In this PhD project, you will quantify food web structure taking a trivariate food web approach quantifying body mass, abundance and food web structure, and will quantify the drivers of change in food web structure spatially around Lough Neagh. Importantly, the goal will be to understand how eutrophication has affected food web structure, and consequently, whether this has eroded the resilience of the Lough Neagh ecological community and its capacity to absorb, recover and adapt to perturbations such as climate change or eutrophication.
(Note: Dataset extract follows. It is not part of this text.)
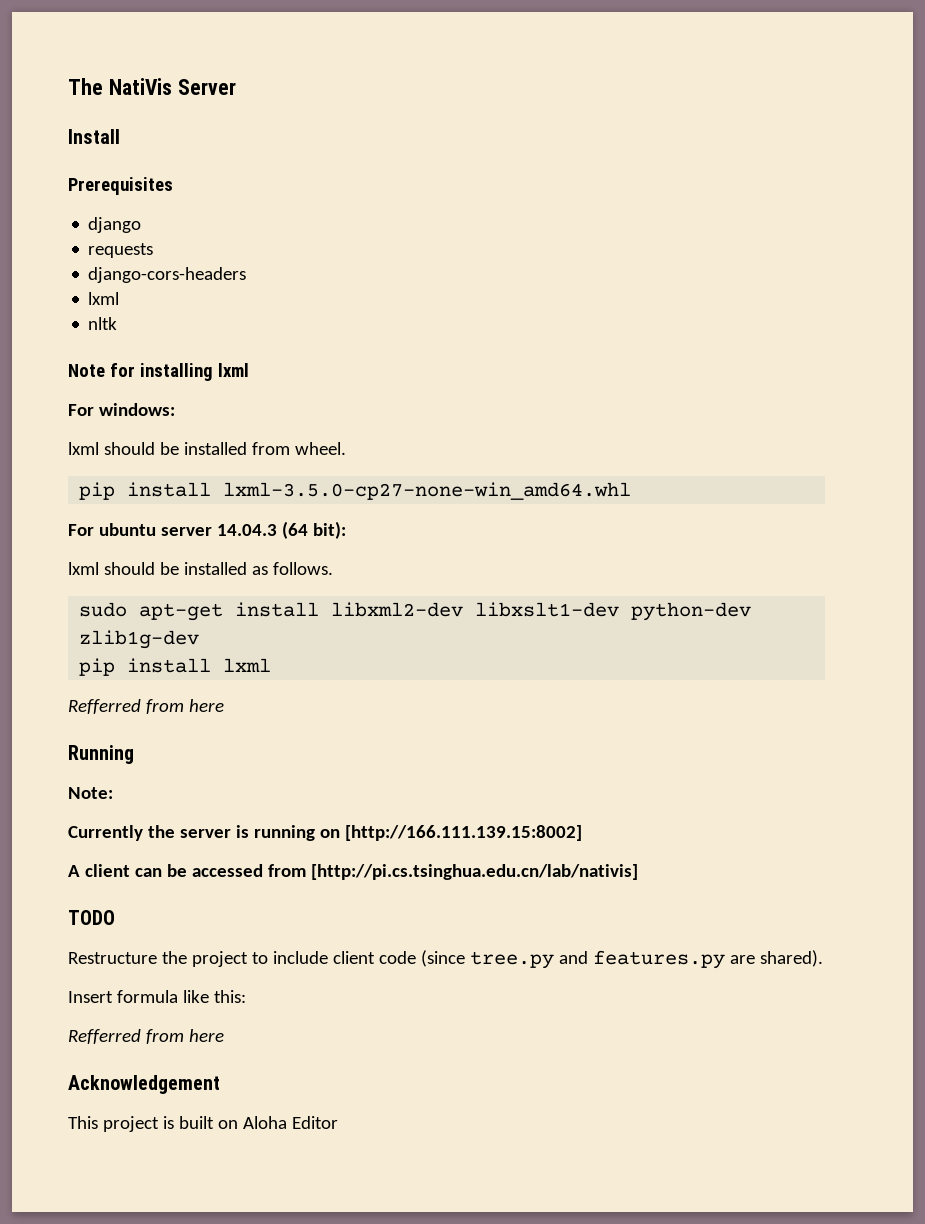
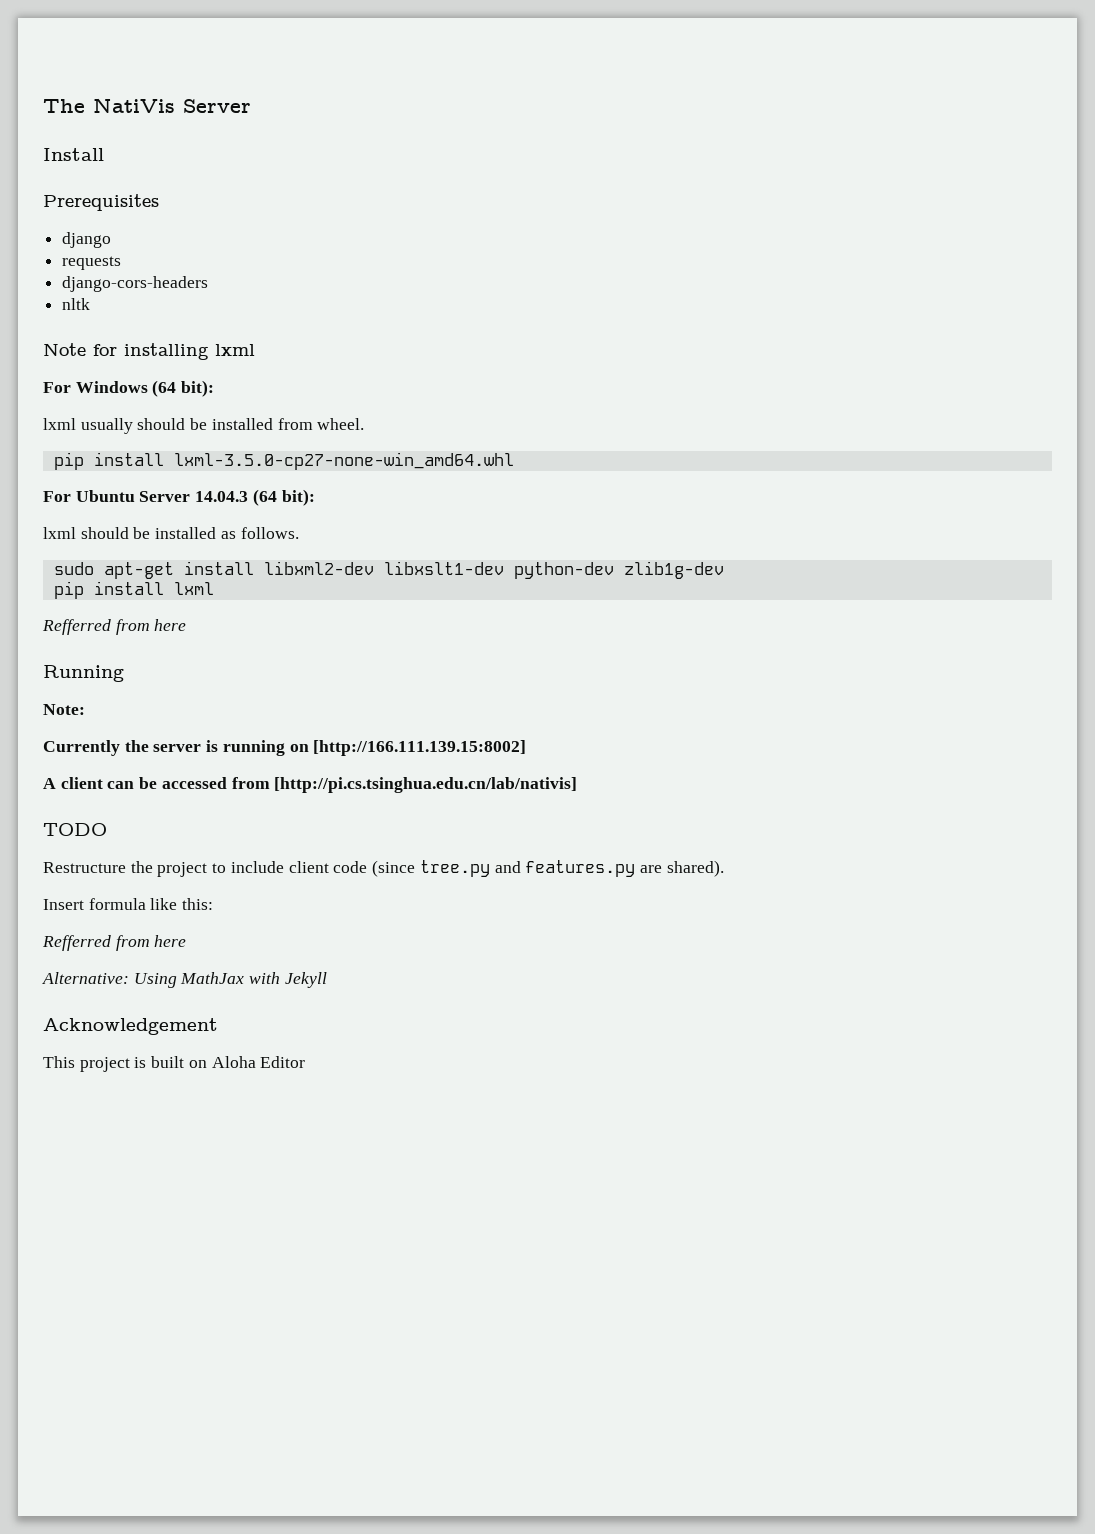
[88,292,120,305] // lxml -> (209, 284) none
[98,403,175,416] [68,442,99,455] windows: // lxml -> [75,380,215,397] [43,418,133,434] Windows (64 bit): // lxml usually
[98,523,212,536] ubuntu server -> [75,490,191,502] Ubuntu Server
(224, 1035) none -> [42,972,327,988] // Alternative: Using MathJax with Jekyll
The PhD project will explore the follow questions:

  1. How does food web structure vary spatially around Lough Neagh and has it changed over time?
  2. How have ecosystem processes (e.g. decomposition or energy flow) been affected by the impacts of eutrophication or changes in food web structure?
  3. How do changes in biodiversity affect the inter-relationships between different measures of stability (i.e. resistance, recovery, persistence and variability)?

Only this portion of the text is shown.